Escribe Naomi Klein que cada nuevo desastre parece
inspirar menos horror y que los analistas hablan en los medias de “fatiga de la
compasión”, como si la empatía (y no los combustibles fósiles) fuera el recurso
verdaderamente finito. Esta debe ser la razón por la que dejamos a Europa poner
vallas a la esperanza de otros seres humanos y hacer de nuestras fronteras
verdaderos cementerios, sin importar la muerte y la desgracia de miles de
inmigrantes. Creo que no peco de pesimista, soy una persona optimista (es
verdad que el optimismo ayuda a veces a tapar las miserias de la realidad) que
aguanta las adversidades y que se enfrenta a los fuertes derechazos que te da
la vida de una forma pragmática, lo que en psicología se expresa con el término
de resilencia, pero no puedo ocultar mi pesadumbre ante la visión de nuestro
mundo actual, visión que me abochorna y llena de ira al pensar que pertenezco
al género humano. Sólo hay que mirar y
ver, sin usar anteojeras ideológicas, para que nos demos cuenta de la maldad de
nuestra especie cuando nos equivocamos en la selección de los valores que debemos
perseguir para mejorar nuestro futuro en convivencia.

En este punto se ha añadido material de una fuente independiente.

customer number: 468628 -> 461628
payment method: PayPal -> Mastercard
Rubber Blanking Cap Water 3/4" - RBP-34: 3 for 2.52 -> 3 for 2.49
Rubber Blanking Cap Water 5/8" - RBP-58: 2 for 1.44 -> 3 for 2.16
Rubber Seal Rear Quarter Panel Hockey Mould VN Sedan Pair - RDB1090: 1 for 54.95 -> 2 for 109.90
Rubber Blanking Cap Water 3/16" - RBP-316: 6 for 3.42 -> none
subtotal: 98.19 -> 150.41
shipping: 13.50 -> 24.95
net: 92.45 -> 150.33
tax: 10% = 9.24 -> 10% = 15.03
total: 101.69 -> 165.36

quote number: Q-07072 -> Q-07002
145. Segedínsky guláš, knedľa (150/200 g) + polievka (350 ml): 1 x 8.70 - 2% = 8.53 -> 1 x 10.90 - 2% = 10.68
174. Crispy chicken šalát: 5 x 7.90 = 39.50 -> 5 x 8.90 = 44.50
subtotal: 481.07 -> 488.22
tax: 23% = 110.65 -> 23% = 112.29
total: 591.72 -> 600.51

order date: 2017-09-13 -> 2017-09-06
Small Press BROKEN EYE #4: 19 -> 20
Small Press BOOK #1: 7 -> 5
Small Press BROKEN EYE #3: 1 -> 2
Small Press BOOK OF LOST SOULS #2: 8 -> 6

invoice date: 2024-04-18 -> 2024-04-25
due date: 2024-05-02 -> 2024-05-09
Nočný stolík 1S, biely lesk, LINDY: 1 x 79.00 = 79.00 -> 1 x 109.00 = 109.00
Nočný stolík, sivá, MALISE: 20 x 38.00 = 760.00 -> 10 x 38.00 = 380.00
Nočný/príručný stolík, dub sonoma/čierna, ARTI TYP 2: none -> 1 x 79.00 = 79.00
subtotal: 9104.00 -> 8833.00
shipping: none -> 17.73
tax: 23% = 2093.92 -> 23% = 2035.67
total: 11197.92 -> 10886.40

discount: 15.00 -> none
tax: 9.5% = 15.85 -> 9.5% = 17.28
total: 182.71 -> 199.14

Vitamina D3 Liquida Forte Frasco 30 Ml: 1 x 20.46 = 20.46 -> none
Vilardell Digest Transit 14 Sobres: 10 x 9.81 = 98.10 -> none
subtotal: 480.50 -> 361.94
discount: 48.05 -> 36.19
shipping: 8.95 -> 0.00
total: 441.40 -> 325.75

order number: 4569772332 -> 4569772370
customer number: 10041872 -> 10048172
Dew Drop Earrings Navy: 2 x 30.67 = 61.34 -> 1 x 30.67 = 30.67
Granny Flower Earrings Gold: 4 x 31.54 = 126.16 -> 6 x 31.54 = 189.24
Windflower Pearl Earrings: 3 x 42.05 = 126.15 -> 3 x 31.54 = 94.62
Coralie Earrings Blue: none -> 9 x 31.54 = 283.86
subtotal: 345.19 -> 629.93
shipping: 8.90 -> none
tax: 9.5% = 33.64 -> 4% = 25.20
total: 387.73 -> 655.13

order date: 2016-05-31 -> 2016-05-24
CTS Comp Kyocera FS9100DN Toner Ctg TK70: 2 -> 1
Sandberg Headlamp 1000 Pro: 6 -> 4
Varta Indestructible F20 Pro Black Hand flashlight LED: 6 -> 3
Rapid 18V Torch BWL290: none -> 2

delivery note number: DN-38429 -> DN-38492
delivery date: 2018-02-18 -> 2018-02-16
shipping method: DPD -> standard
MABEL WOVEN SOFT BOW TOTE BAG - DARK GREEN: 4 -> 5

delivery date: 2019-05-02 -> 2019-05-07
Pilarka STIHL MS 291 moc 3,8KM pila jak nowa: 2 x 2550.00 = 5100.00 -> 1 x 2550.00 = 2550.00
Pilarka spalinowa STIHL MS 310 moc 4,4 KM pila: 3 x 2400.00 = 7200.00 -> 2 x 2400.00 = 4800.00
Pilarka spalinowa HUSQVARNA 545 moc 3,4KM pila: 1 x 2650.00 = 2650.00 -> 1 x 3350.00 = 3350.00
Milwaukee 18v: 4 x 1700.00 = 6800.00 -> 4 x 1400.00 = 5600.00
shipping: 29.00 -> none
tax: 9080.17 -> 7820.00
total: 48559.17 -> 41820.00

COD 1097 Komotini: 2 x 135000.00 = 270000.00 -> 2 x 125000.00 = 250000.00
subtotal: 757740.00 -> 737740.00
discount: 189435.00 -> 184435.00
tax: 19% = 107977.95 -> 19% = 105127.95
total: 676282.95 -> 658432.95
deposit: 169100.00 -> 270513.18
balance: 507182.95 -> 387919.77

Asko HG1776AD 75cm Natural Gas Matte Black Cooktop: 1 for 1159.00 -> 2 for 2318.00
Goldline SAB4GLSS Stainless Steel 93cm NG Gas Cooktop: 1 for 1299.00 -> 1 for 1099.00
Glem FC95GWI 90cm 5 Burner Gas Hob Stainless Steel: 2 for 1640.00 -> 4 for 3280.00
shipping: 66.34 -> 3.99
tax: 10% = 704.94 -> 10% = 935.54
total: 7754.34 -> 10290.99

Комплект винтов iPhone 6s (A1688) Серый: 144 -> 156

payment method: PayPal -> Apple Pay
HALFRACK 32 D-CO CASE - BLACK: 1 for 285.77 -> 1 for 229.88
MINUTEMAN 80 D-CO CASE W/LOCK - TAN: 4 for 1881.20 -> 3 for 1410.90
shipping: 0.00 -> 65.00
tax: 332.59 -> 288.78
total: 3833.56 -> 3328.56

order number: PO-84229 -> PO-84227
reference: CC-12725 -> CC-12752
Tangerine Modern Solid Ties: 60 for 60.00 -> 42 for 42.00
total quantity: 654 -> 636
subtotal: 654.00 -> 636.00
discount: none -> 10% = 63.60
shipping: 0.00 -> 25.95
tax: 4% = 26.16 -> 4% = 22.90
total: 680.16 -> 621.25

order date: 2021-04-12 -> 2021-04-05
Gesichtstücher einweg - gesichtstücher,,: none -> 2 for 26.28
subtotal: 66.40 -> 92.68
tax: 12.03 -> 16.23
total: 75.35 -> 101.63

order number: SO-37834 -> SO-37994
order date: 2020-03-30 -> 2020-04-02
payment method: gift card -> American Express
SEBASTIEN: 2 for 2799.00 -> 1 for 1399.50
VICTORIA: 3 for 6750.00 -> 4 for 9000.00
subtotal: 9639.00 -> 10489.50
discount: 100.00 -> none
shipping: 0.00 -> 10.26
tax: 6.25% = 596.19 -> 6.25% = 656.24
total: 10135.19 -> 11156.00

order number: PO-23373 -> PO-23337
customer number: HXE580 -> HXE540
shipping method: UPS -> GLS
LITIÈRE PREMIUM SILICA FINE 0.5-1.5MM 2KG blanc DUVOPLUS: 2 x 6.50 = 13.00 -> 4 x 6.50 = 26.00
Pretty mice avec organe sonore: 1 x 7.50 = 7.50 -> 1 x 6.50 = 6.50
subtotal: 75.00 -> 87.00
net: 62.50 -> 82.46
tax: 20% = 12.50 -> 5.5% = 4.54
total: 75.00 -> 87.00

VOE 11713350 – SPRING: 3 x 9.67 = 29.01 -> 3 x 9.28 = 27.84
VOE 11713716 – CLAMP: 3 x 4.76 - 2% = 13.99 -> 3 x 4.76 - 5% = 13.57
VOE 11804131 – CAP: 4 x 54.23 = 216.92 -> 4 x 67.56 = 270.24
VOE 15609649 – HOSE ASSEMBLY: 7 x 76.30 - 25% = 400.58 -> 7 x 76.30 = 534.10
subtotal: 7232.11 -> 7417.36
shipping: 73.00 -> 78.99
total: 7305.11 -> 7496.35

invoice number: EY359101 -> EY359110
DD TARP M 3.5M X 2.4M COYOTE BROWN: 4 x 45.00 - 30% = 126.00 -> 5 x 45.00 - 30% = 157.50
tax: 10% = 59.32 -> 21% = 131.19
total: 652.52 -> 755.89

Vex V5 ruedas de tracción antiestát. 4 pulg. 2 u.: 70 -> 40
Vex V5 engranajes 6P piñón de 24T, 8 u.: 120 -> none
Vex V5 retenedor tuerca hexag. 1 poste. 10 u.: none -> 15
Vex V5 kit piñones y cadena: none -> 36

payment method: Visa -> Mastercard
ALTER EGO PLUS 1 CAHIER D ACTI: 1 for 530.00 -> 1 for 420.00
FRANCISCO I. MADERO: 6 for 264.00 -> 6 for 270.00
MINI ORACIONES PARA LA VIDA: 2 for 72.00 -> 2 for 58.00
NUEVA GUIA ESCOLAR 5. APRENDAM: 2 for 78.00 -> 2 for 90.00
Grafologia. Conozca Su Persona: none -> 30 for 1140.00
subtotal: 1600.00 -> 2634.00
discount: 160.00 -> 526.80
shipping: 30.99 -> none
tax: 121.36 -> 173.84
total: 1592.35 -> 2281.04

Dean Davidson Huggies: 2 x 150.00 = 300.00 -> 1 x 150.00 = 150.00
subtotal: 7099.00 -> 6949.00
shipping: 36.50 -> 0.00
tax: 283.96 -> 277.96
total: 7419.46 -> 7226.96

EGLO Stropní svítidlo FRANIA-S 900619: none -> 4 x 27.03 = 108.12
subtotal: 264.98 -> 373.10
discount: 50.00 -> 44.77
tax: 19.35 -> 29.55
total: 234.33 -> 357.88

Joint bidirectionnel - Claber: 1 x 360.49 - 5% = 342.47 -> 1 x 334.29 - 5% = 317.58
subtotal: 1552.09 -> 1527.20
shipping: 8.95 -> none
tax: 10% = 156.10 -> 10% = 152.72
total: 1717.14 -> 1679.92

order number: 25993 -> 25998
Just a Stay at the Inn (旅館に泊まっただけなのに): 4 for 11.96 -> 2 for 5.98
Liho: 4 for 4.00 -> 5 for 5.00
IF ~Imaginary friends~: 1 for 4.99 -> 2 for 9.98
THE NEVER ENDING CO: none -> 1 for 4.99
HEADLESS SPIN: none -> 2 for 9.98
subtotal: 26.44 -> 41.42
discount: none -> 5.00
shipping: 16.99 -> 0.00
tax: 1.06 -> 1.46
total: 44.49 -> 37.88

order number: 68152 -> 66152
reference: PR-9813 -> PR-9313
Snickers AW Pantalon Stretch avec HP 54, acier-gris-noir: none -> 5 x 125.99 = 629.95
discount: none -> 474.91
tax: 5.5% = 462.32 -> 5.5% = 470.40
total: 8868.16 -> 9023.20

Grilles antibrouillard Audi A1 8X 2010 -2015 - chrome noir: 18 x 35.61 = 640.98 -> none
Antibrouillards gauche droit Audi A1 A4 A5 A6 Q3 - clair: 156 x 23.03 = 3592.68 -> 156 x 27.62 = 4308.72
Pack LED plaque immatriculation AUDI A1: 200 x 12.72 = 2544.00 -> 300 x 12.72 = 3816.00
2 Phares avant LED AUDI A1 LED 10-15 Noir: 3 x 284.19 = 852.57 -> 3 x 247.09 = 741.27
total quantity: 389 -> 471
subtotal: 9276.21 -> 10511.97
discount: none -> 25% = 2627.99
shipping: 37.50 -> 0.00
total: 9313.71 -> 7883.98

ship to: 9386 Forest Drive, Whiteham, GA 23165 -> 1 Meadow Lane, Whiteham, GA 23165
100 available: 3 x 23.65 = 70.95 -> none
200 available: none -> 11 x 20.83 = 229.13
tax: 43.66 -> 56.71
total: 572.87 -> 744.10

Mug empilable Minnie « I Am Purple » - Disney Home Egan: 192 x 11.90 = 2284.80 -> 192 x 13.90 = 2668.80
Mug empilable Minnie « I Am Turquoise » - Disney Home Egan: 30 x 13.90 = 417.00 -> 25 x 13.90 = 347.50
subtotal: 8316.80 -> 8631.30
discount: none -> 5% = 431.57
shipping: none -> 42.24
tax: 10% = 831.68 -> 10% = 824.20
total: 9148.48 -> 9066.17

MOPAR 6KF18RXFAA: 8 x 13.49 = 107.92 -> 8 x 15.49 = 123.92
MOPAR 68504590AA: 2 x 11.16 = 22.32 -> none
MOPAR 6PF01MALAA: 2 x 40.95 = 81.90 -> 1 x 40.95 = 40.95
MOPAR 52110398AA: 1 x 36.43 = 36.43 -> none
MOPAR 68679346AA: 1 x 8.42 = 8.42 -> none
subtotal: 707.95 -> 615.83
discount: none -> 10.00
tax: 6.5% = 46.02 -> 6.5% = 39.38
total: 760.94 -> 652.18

Las teorías de la superioridad racial se nos aparecen
como fantasmas del pasado, explicando las inconsecuentes medidas o la falta de
ellas que los países malamente llamados desarrollados toman respecto a la
situación de aquellos ciudadanos de los países pobres o en guerra que anteponen
sus vida y la de sus familiares a una muerte segura. Sin embargo, los ciudadanos
de los países que dominan la globalización preferimos defender con uñas y
dientes un gramo de nuestra comodidad y riqueza fijando así el coste de
oportunidad que para nosotros supone una vida humana desesperada.
Yo no quiero
esta Europa. Como escribía García Montero en infolibre[2]:
un ser humano nunca es ilegal. Pero la perversión del
concepto de ciudadano desemboca en leyes de extranjería que tratan a muchos hombres y mujeres como si
fuesen seres humanos ilegales. Un pensamiento jurídico progresista es aquel que
reduce al máximo las grietas que se pueden producir entre los derechos del ser
humano y los derechos del ciudadano. En la Europa reaccionaria que hemos
creado, mercantilista, neocolonial, despiadada, gobernada por fieras que tienen
el poder sin presentarse a las elecciones y por hienas que sí se presentan y
hacen el paripé de tener poder, la distancia abierta entre el ser humano y el
concepto de ciudadanía alcanza dimensiones catastróficas.
El sistema neoliberal
considera a las personas como máquinas egoístas y codiciosas y sobre esta base
construye todo un sistema económico que instala por encima de las personas y
sirve para mantener unas élites privilegiadas y al hombre blanco en lo más alto
de la pirámide social. Nos mantienen inconscientes en el vientre de Matrix y olvidamos, y no deberíamos, que el mayor
valor es la vida y que todos somos migrantes en ella.